Per anni abbiamo scritto cercando di rilanciare quest’idea (sicuramente dagli anni di Tangentopoli), ma la cultura politica degli antagonisti al potere costituito, in UE e in Italia, sembra non ne abbia mai tenuto conto. E così dopo la scarsa o nessuna incidenza nel trasformare lo status quo da parte di molti, tra i quali il Partito Radicale, la Lega Nord, l’Italia dei Valori, di una pletora di partiti e movimenti politici sedicenti autonomisti, federalisti e oggi indipendentisti, per finire con il Movimento cinque Stelle, continuano ad allontanare il cittadino dalla politica, e dalle urne dove sempre più spesso si reca meno del 50% degli aventi diritto.

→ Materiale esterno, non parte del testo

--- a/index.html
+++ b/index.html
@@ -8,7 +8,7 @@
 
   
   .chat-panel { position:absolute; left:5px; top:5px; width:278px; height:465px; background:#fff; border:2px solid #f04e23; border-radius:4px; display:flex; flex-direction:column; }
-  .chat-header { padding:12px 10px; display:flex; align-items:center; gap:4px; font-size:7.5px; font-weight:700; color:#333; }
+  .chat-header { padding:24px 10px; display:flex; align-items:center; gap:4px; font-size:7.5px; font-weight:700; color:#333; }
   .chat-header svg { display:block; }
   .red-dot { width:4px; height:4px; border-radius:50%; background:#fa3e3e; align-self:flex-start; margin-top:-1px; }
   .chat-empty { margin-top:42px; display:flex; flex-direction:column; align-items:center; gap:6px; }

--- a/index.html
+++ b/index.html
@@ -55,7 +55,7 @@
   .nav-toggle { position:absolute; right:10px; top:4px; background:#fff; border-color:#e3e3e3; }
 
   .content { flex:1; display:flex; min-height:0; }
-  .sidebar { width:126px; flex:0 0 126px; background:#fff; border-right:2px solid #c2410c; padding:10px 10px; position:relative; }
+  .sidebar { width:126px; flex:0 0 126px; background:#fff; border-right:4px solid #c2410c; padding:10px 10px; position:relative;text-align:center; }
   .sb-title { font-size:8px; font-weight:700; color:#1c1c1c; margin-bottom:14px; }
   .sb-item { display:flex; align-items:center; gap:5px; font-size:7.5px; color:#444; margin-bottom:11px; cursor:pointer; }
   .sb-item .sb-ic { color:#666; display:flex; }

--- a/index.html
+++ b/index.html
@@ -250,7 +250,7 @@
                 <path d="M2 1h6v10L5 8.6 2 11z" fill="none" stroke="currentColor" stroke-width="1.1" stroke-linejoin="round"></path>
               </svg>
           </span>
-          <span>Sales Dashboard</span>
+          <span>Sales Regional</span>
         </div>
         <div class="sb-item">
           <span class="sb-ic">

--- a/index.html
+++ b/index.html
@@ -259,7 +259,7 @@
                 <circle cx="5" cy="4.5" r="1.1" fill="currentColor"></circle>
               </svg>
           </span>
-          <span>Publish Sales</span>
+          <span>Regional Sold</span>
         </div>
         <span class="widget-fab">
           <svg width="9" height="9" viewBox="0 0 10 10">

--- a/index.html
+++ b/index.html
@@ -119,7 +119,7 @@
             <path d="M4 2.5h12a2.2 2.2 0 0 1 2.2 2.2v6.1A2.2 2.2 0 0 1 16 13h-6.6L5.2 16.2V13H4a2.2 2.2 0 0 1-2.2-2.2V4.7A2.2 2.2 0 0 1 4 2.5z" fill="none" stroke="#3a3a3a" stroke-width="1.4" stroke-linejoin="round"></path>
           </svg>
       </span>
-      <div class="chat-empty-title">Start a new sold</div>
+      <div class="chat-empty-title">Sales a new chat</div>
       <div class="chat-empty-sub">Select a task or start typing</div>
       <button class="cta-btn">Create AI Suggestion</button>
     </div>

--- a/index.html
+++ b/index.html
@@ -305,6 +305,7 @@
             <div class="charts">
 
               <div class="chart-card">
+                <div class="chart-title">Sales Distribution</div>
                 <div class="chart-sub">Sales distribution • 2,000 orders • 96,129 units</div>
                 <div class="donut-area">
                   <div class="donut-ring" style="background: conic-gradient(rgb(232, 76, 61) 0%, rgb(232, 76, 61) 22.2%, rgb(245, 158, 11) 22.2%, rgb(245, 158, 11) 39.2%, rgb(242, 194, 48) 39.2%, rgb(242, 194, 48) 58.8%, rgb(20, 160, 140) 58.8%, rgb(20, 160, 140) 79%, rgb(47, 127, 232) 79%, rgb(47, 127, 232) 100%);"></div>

Eppure un’organizzazione «single issue»: Initiative für mehr Demokratie (Iniziativa per più democrazia), è presente da oltre vent’anni in provincia di Bolzano (o come preferiscono gli autoctoni: in Sud Tirolo), che il 25 luglio scorso ha visto crollare anche in quelle latitudini un muro. «La porta ora è aperta!» Scrivono in un loro comunicato [https://www.dirdemdi.org/images/it/pdf/Einladung_13102018_24_aoMitgliederversammlungmRoR_it.pdf ]

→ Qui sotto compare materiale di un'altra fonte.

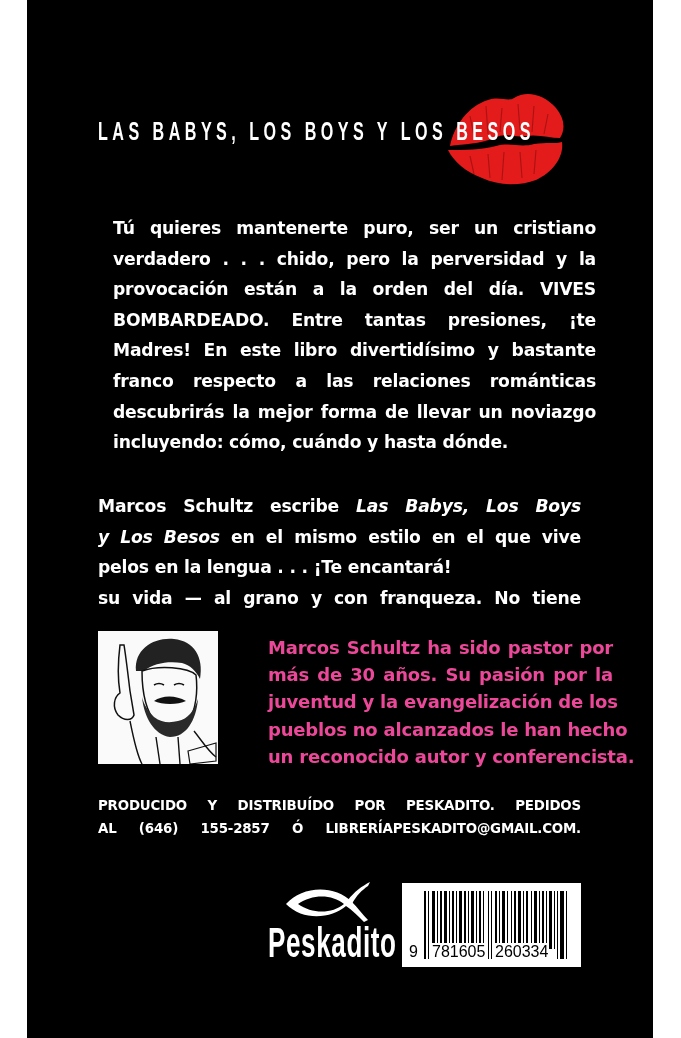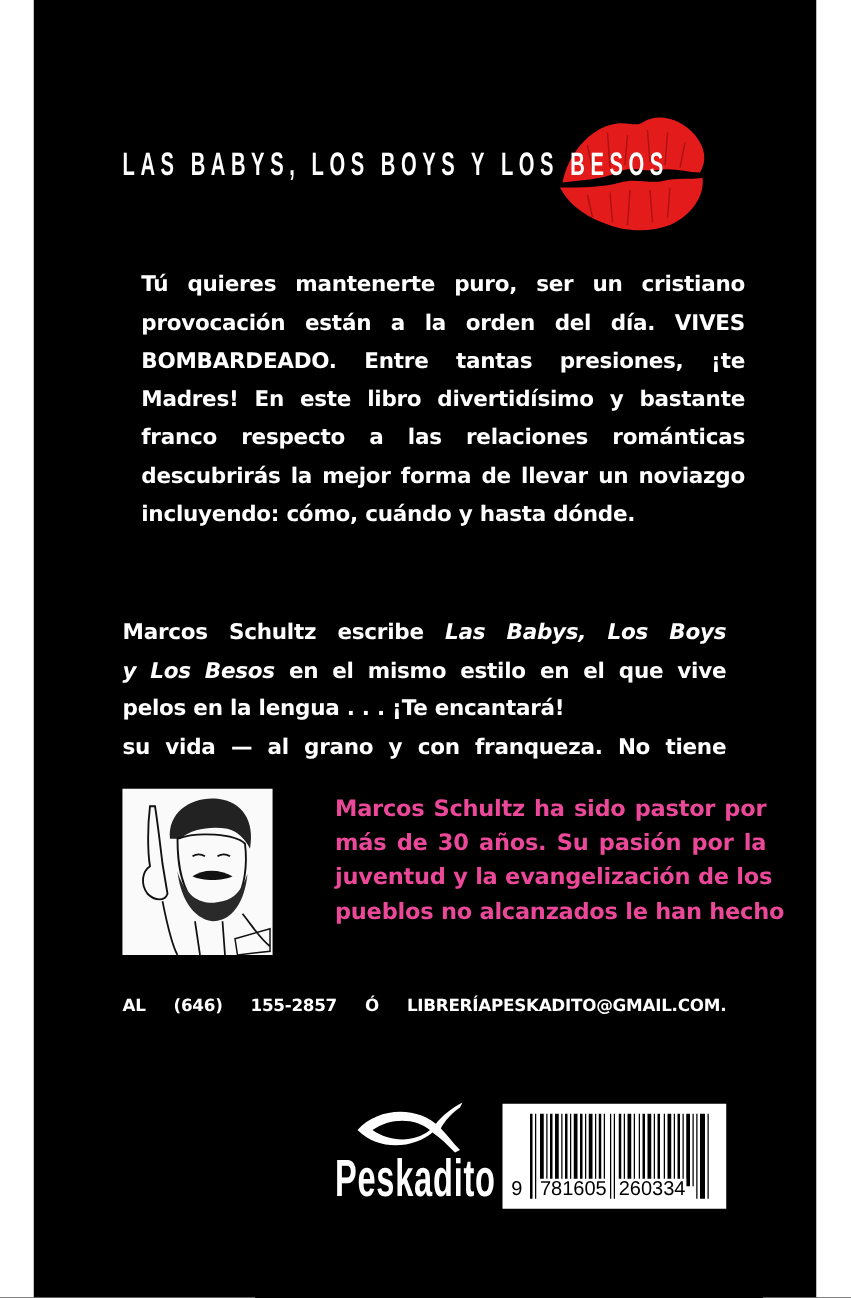--- a/index.html
+++ b/index.html
@@ -80,6 +80,7 @@
 
 <div class="para p1">
   <span class="line">Tú quieres mantenerte puro, ser un cristiano</span>
+  <span class="line">verdadero . . . chido, pero la perversidad y la</span>
   <span class="line">provocación están a la orden del día. VIVES</span>
   <span class="line">BOMBARDEADO. Entre tantas presiones, ¡te</span>
   <span class="line">Madres! En este libro divertidísimo y bastante</span>

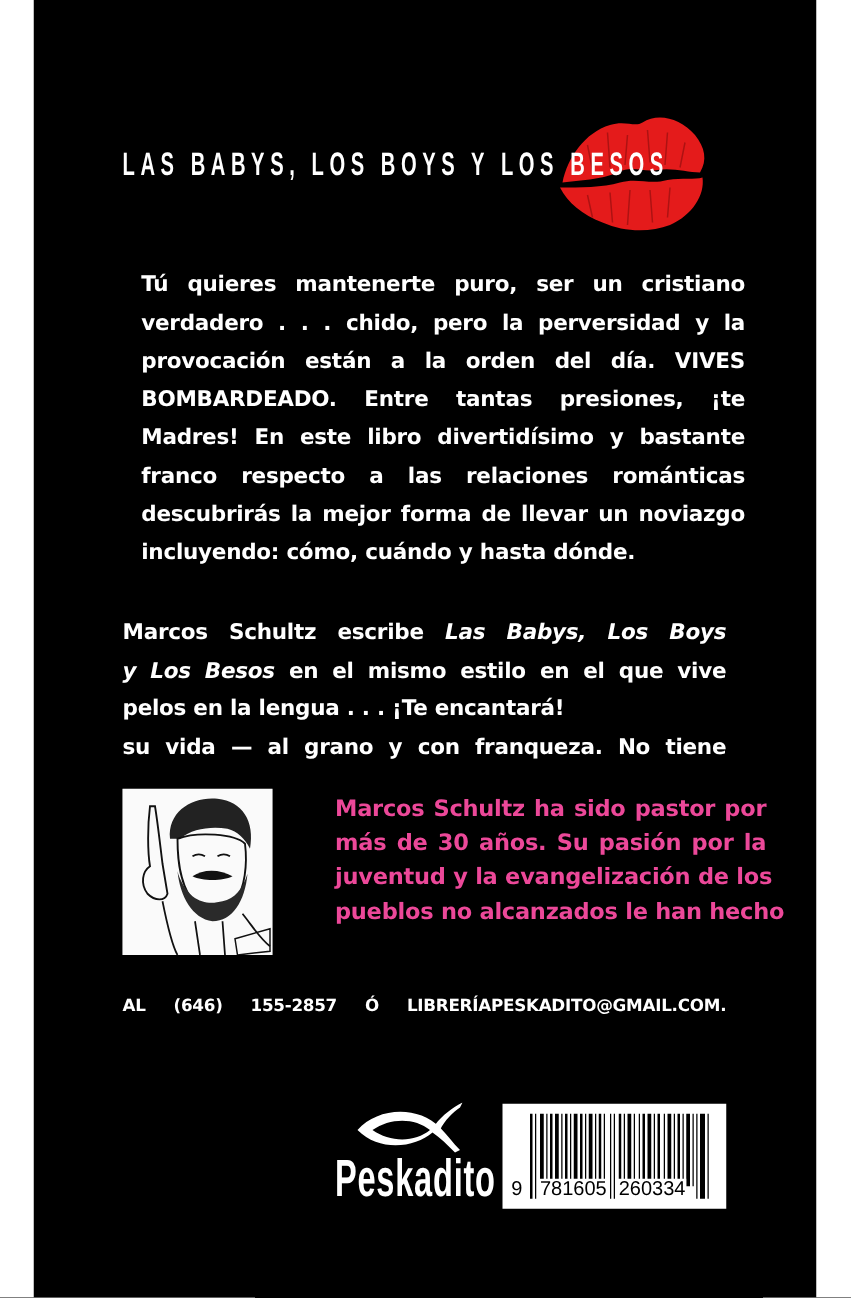--- a/index.html
+++ b/index.html
@@ -122,6 +122,7 @@
   <span class="line">más de 30 años. Su pasión por la</span>
   <span class="line">juventud y la evangelización de los</span>
   <span class="line">pueblos no alcanzados le han hecho</span>
+  <span class="line last">un reconocido autor y conferencista.</span>
 </div>
 
 <div class="footer">

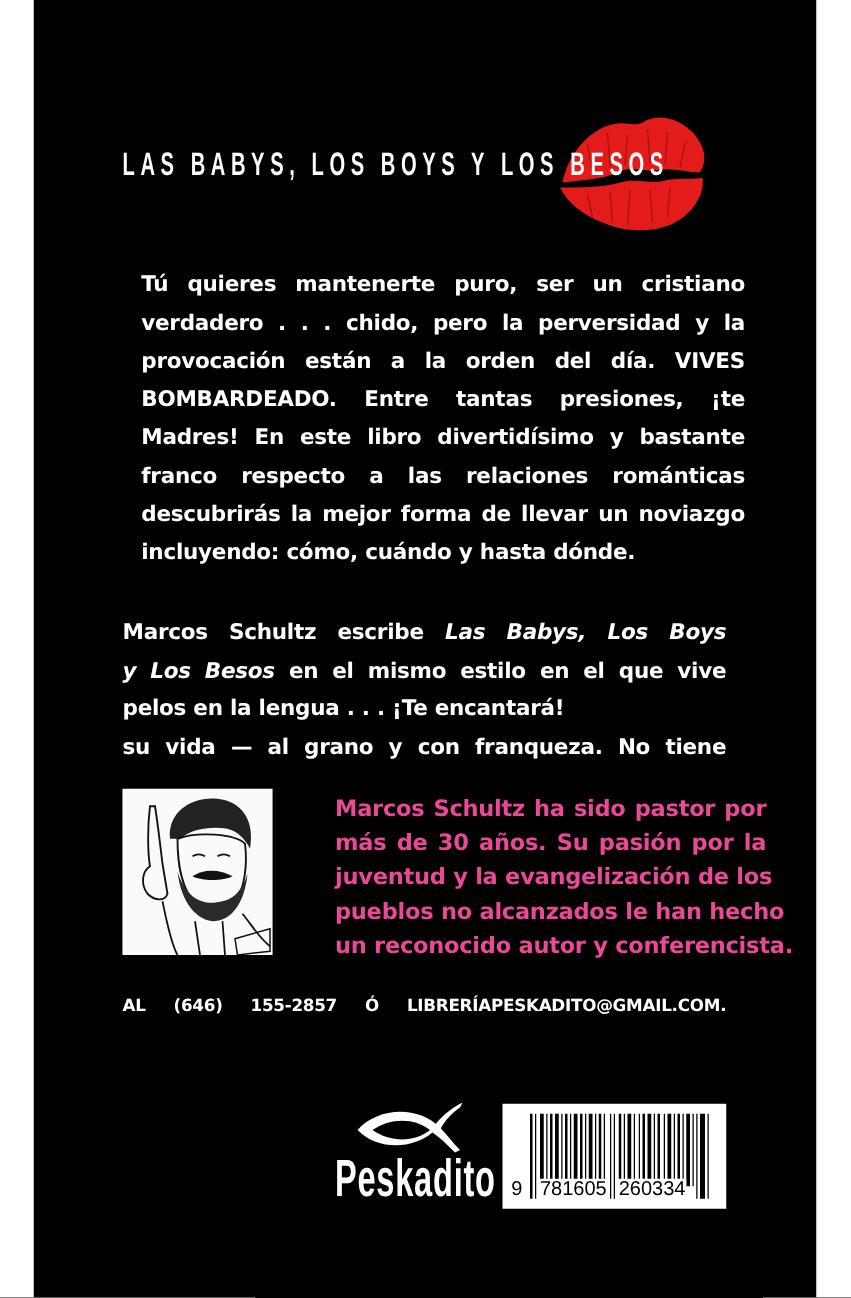--- a/index.html
+++ b/index.html
@@ -126,6 +126,7 @@
 </div>
 
 <div class="footer">
+  <span class="line">PRODUCIDO Y DISTRIBUÍDO POR PESKADITO. PEDIDOS</span>
   <span class="line">AL (646) 155-2857 Ó LIBRERÍAPESKADITO@GMAIL.COM.</span>
 </div>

«Per che cosa? Perché diventi possibile tutto ciò che finora sembrava impossibile e non accada più quanto una maggioranza della popolazione non vuole. Questo finora era impossibile per via del quorum di partecipazione del 40% e perché mancava lo strumento del vero referendum sulle leggi provinciali, quello confermativo. Con la nuova legge noi cittadini ora possiamo portare davanti al popolo (come dicono gli Svizzeri) molte delle questioni che riteniamo importanti. Il quorum rimanente del 25% non è una soglia da temere, e con l’opuscolo referendario previsto è garantito che tutti gli aventi diritto al voto siano informati in modo oggettivo sul quesito referendario e in modo equiparato sulle argomentazione dei sostenitori e degli avversari.»

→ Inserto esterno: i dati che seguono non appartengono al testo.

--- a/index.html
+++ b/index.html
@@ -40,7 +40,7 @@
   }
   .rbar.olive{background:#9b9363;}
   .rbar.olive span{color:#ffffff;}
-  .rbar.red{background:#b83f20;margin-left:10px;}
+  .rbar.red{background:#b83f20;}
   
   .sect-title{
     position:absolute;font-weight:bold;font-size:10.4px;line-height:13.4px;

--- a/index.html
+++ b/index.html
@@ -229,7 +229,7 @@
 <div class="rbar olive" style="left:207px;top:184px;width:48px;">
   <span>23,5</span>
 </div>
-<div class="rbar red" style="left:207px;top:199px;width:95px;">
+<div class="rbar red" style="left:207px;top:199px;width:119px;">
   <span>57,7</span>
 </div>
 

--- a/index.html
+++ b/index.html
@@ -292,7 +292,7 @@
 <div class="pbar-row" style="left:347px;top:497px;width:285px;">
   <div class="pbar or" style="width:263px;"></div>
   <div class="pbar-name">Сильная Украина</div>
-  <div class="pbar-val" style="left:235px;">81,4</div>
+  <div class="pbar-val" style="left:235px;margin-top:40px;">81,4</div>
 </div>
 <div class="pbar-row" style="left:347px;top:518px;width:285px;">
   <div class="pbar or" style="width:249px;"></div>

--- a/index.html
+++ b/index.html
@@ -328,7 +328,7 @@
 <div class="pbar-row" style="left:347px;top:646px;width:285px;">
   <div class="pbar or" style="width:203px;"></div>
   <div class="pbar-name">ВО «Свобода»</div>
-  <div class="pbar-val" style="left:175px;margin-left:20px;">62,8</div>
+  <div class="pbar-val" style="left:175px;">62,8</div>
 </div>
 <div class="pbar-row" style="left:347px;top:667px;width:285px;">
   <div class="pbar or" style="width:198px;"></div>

Naturalmente non tutto è stato ottenuto, e per questo proseguono: «Noi abbiamo da sistemare ancora alcune cose importanti: i nostri temi di base! In primo luogo va riformata la nostra democrazia parlamentare locale, nella quale non è realizzato nemmeno integralmente il principio di divisione del potere e che ci costringe a votare partiti e non persone. Essa va ridisegnata in modo totalmente nuovo mettendo al centro l’interesse dei cittadini. Il passaggio dall’attuale forma di democrazia di concorrenza, con la quale non si riesce ad andare alla radice dei veri problemi e che si dimostra improduttiva ed elitaria, ad una democrazia di concordanza tesa alla collaborazione dell’intera società sarebbe fattibile in tempo per le elezioni del 2023. La nuova legge sulla democrazia diretta purtroppo non è ancora una vera buona legge, ma è un apri porta che va utilizzato per migliorarla […] Oltre a ciò, la normativa va in ogni modo sviluppata ulteriormente. […] Ci portiamo poi dietro da tempo anche l’idea di una costituente per l’Alto Adige, un’assemblea di persone nominate dai cittadini che, con l’apporto di esperti e in stretta collaborazione con la cittadinanza, elaborino una costituzione per la nostra provincia che farà da base per il suo futuro in un’Europa post-nazionale. Anche questo ora può essere realizzato attraverso un’iniziativa legislativa popolare! Un intero pacchetto per la democrazia, dunque? E perché no?»

E per comprendere appieno la proposta di Initiative für mehr Demokratie [https://www.dirdemdi.org/it/?jjj=1537691436835 ], si pensi alla speculazione intellettuale di W. Sultan, che in particolare, dà una interpretazione originale della tesi ostrogorskiana sostenendo che l’autore russo presenti il moderno partito politico come macchina centralizzata al servizio del leader, e della quale il leader non avrebbe potuto fare a meno per raggiungere i suoi scopi. Umberto Bossi docet. Non bastasse anche Noam Chomsky afferma: «Penso che la vera democrazia sarebbe molto più efficace senza quelli che chiamiamo partiti politici, che funzionano solo come macchine per la produzione di candidati. […] La gente si radunerebbe pubblicamente e deciderebbe quale politica preferisce e direbbe ai candidati: “Questa è la politica che desideriamo; se sei in grado di portarla avanti bene, altrimenti vai a casa”. Questa sarebbe una democrazia effettiva.» E questo ci riporta alla constatazione dei risultati elettorali, che non superano mai il 3%, dei numerosi sedicenti partiti e movimenti indipendentisti veneti.